I love stories or analogies that parallel the bible and life of Jesus. I love when people can take any situation and relate it back to Christ. I love seeing Jesus in the people all around me. It's beautiful. When i see them it makes me even more excited to be a mother, but even more afraid at the same time.
In order to be this kind of person you have to have the eyes of Jesus. You must be able to step outside of your circumstance and look in at what He is trying to work in or through you. I'm not good at this in my own life. I want to be, because i truly believe it's breathtaking and beautiful, but i have to admit to you... i stink.
Below is a story that i read recently that overwhelmed me, brought tears to my eyes, and reminded me of the love of Jesus.
A mother and father got a phone call one afternoon that their teenage daughter, age 15, was pregnant. You can imagine what they must have felt in that moment. I'm sure it felt like the world stopped spinning all together or started spinning uncontrolably faster. The mother tells her story through her blog. How the Lord taught her lessons of grace and mercy through her daughters pregnancy. Everyday that her daughter walked in the door from school she (the mother) had two options - she could remind her of her mistake over and over again or she could forgive her and love her unconditionally.
Talk about imitating Jesus.
Romans 5:8 says, But God demonstrates his own love for us in this: While we were still sinners, Christ died for us.
He died knowing that tomorrow we were going to reject Him, forsake Him, spit on His face, ignore Him, be disobedient, and downright rude. He loved us so much that He went to the cross anyways. And each time i mess up He forgives me over and over.... He doesn't remind me of the mistake that i made the day before each morning when i wake up. He loves.
And that's how i am suppose to love.... knowing that tomorrow (my friend, sister, brother, or whomever) is going to probably do something that downright hurts me, upsets me, ticks me off, or makes zero sense and is completely ignorant to me. I am suppose to love even when the person seems to be the least bit deserving of grace.

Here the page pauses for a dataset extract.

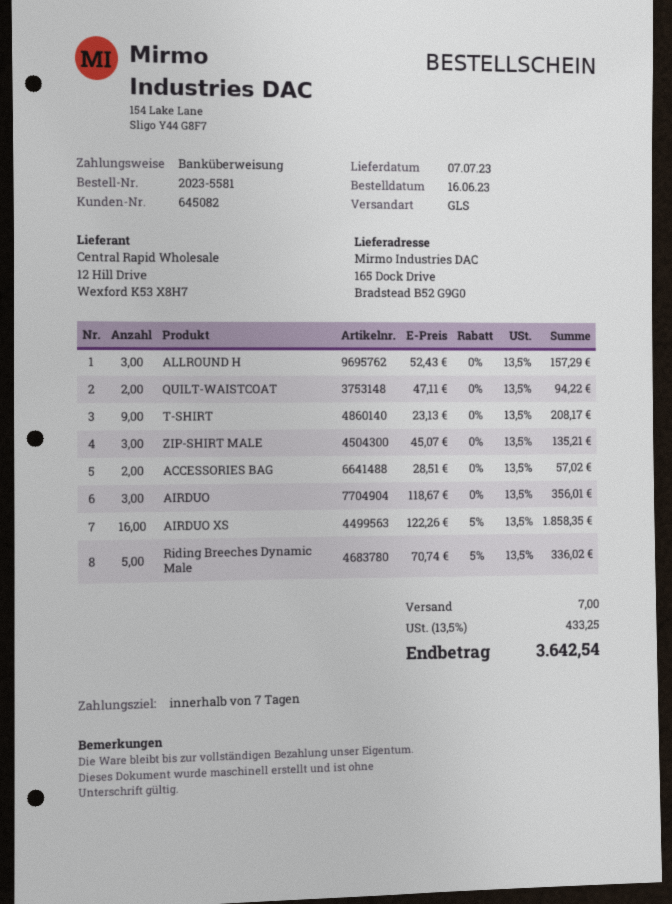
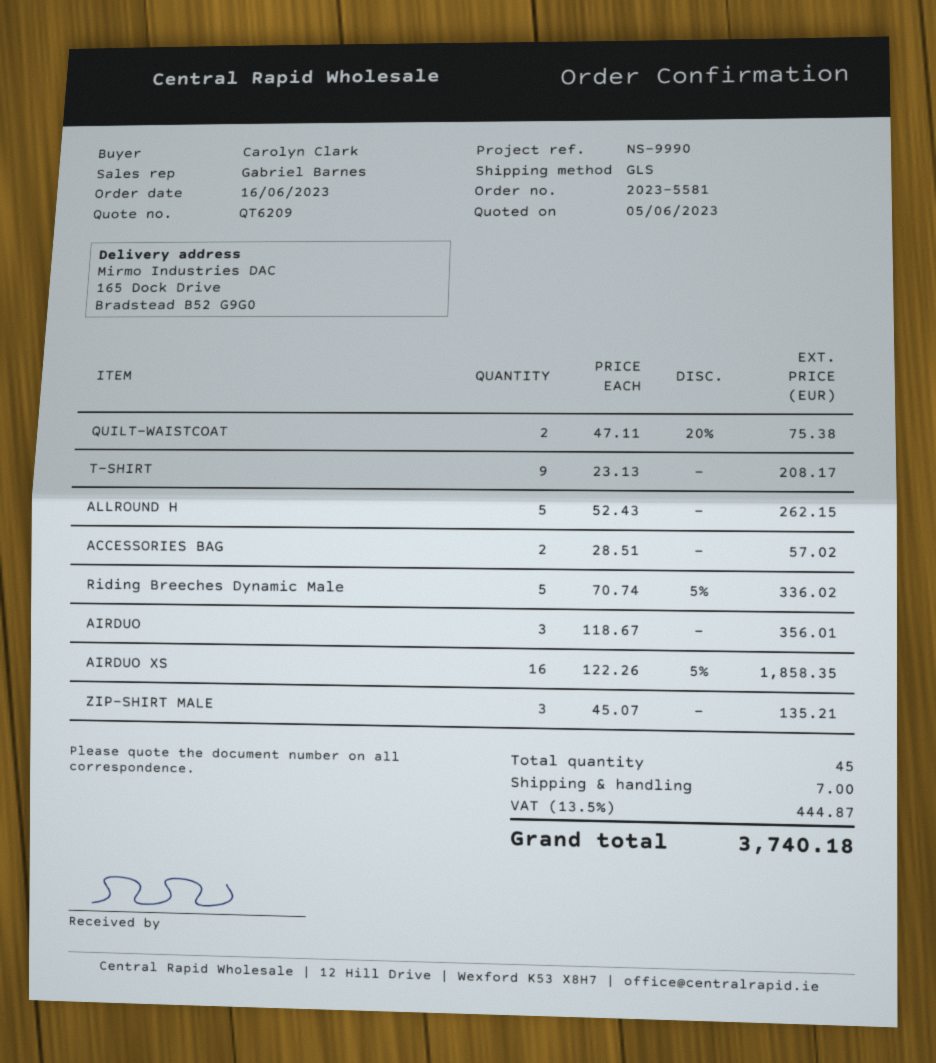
ALLROUND H: 3 x 52.43 = 157.29 -> 5 x 52.43 = 262.15
QUILT-WAISTCOAT: 2 x 47.11 = 94.22 -> 2 x 47.11 - 20% = 75.38
tax: 13.5% = 433.25 -> 13.5% = 444.87
total: 3642.54 -> 3740.18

The daughter asked her mother if contractions hurt. The mother recalled the pain of each of her deliveries. Yes baby, but you were worth it all.
I couldn't help but think of Christ when i read that.
Yes, Megan. Dying to give you life hurt. But you were worth it all. I love you that much that i would do whatever it cost to bring you to life.
I don't know that i will ever think of labor, delivery, and the contractions that we have in the same way. It is now a picture of Christ to me. Loving someone so much that you are willing to surrender to whatever pain may come.
That's life.... that's the picture of Christ..... loving when it's hard, loving when it hurts, loving knowing that you may not get anything in return, loving knowing that it may cost your life.
In Micah 7 it says that the Lord delights to show mercy.
I want to be a woman of grace, mercy and love. A woman of God. A woman who radiants His light and love where ever she goes. I want that so bad, that i can't even express it to you. In my humanness i can't even imagine being that kind of person. I don't feel capable of it. I feel like i either try too hard and mess up, or i don't try hard enough. I feel like i will never be able to reach that woman. But i know that it is possible through Him. I just have to continually surrender everyday, even though at times i don't even know what that means or what that asks of me.
Life is a process. A journey. It isn't about finding a career, a husband, a job, or even being a mother. It's about finding Him and then reflecting that light in those places. It's about going through the process of discerning His voice and His will in each of those situations. It's about love. It's about Jesus.
I encourage you to click the links back to her page and read her story. It's much more detailed than mine.... and much more interesting. Writing is my worst subject. As if you haven't noticed. I must get going - i've already missed one class while typing this... because i take entirely too long trying to form my thoughts to where someone else will understand them when reading my blog. I love you.